Pro-herbal supplement voices often claim that the marketplace has a bias in favor of Big Pharma while being less open to herbal medicines.
The late, great, social commentator and humorist, Bill Hicks, once said of cannabis prohibition, “…but how can you make nature against the law?…Isn’t that kind of …unnatural?”
The same innocently logical thought has occurred to many of us drug-law reformers. It’s cold comfort to remember that many other members of the vegetable kingdom have been equally, and unfairly scapegoated.
Historians have long pointed out that accusations of witchcraft and sorcery around the world are often directed at herbalists. The “green women” who lived in the woods of medieval Europe, and knew medicinal plants, were targeted by a church that recommended prayer to cure sickness while shunning both the new science of medicine, and the old herbalism that preceded it.
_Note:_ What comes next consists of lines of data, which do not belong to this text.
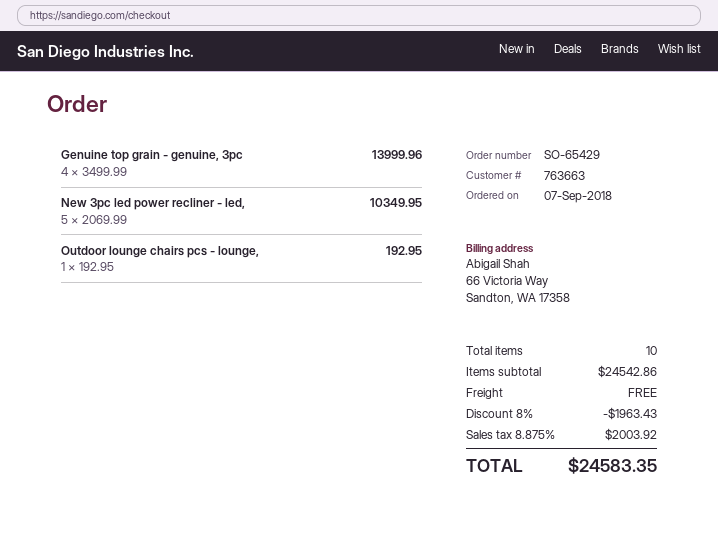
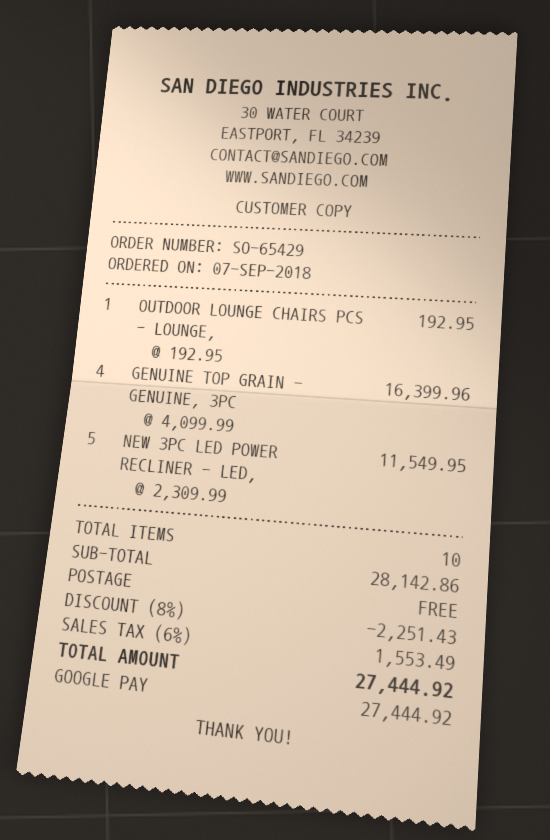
Genuine top grain - genuine, 3pc: 4 x 3499.99 = 13999.96 -> 4 x 4099.99 = 16399.96
New 3pc led power recliner - led,: 5 x 2069.99 = 10349.95 -> 5 x 2309.99 = 11549.95
subtotal: 24542.86 -> 28142.86
discount: 8% = 1963.43 -> 8% = 2251.43
tax: 8.875% = 2003.92 -> 6% = 1553.49
total: 24583.35 -> 27444.92

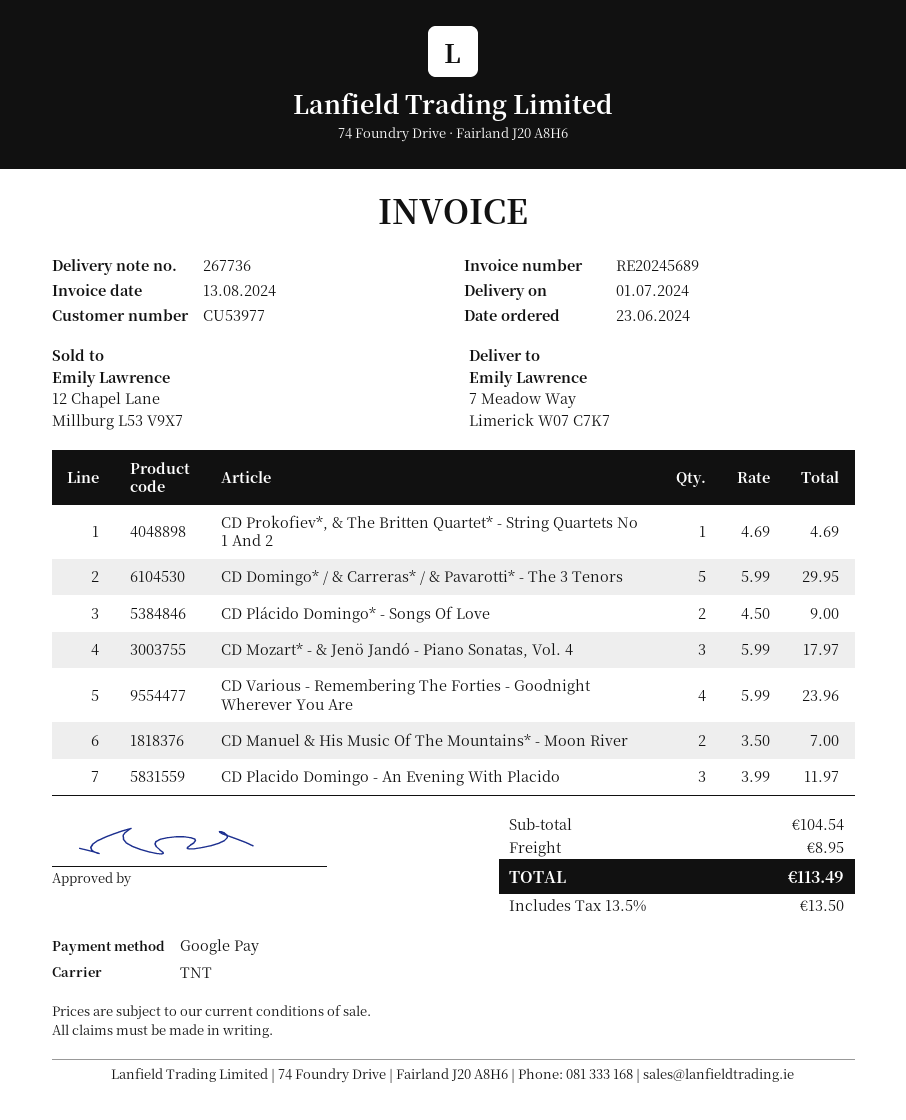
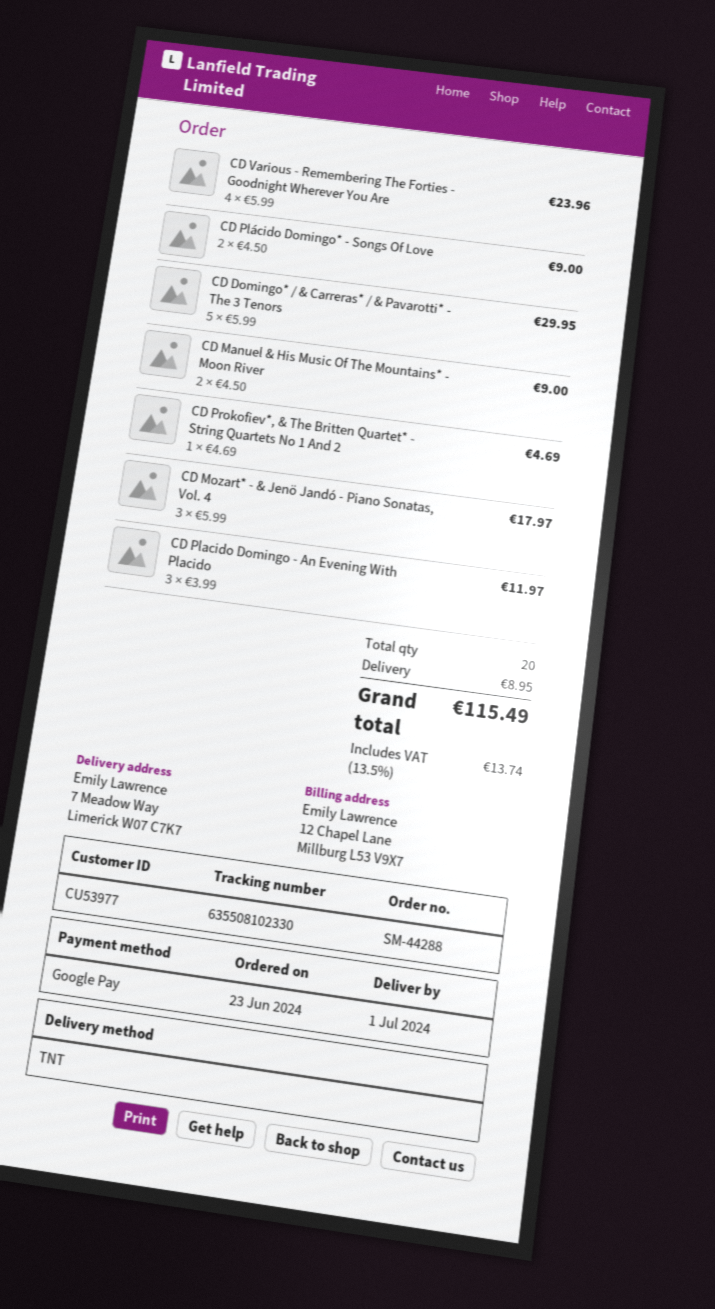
CD Manuel & His Music Of The Mountains* - Moon River: 2 x 3.50 = 7.00 -> 2 x 4.50 = 9.00
tax: 13.5% = 13.50 -> 13.5% = 13.74
total: 113.49 -> 115.49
Many such women were convicted of heresy, tortured, and executed by fire, between the 14th and 17th Centuries.
This is not to say that the green women weren’t sometimes also peddling superstition: magic bundles in pouches, amulets and so forth, were part and parcel of the practice.
Therein lies the problem: because traditional practices are unregulated by definition, nonsense cannot easily be clearly differentiated from genuine knowledge; thus a charlatan is as likely to get a free pass as a healer.
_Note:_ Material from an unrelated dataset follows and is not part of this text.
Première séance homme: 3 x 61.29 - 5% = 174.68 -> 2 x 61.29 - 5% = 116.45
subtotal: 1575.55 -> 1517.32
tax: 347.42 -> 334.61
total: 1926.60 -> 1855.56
Some may have noticed the recent flummox around kratom, a South-East Asian relative of coffee whose bitter leaves are the miracle supplement of the moment. Anecdotal claims show the plant helps everything from opiate addiction to chronic pain at a fraction of the cost of pharmaceuticals. So of course, by the end of 2016, the DEA was on the verge of an emergency listing of kratom as Schedule 1, or a substance regarded as having the same high potential for abuse as heroin. Tens of thousands of users, galvanized by the American Kratom Association, swung into high gear and flooded the DEA with their stories of hope and fears of despair.
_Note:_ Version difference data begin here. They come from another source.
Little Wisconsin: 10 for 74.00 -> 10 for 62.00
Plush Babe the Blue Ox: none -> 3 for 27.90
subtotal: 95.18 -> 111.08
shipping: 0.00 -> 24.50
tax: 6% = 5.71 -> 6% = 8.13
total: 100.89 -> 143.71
In an almost unprecedented show of responsiveness to public opinion — which included especially persuasive arguments from veterans with PTSD — the DEA swiftly reversed itself and decided to play cautious: study first, ban later, or maybe even regulate instead.
For now anyway, kratom is still being sold online and over the counter at head shops.
Pro-herbal supplement voices often claim that the marketplace has a bias in favor of Big Pharma while being less open to herbal medicines. But it’s actually much easier, and cheaper, to bring an unregulated, untested, herbal product to market than a pharmaceutical.
It all comes down to the claims that one is allowed to make. Rigorous clinical testing costs millions of dollars, but allows drug-makers to be specific about which conditions a substance helps and what known side-effects exist. Herbal supplement manufacturers don’t have to do this, so can’t make such claims. Instead, they rely on other kinds of advocacy, such as a high-visibility celebrity who swears by their supplement.
It’s sobering to realize what vast amounts of money are in the balance. According to Global Industry Analysts, Inc., the herbal medicine market is poised to reach $115 billion by 2020. It’s a figure dwarfed by the $1.6 trillion projected for the pharmaceutical market in that same year (in research by PWC Global), but it’s still a big number. It’s naïve to think that corporations peddling “natural” products are categorically more high-minded than any others, and it stands to reason they’ll resist “unnecessary” increases to production, such as clinical trials, or possible deterrents to sales like warning labels.
It remains wise to do your own research whatever type of medicine you choose.
Some plant prohibitions are as silly as they are sinister; in February 2009, Fox News ran a story about Valentine’s Day was banned in Saudi Arabia. The holiday is deemed un-Islamic by its assumed encouragement of trysts between unmarried lovers. Red roses, symbol of both lust and romantic love, were duly banned and subsequently only available by special order from black-market sources who sometimes had to “deliver bouquets in the middle of the night or early morning, to avoid suspicion,” as one renegade florist anonymously disclosed to the Saudi Gazette.
So, does this mistrust of certain plants, flowers, and fungi, all originate from religion?
Abrahamic religions argue about much but share a similar origin myth of the first human couple in the garden who damned us all by consuming the “forbidden fruit” of the Tree of Knowledge of Good and Evil. The Hebrew word “peri,” which could refer to any number of seed-bearing fruits, with figs and pomegranates being early contenders, was translated by a fourth century punster named Jerome into the Latin word “malus,” which could mean either apple or evil.
Innocent apples have taken the rap for causing humanity’s fall from grace ever since.
I guess Cannabis and other herbal medicines have gotten off pretty lightly in comparison.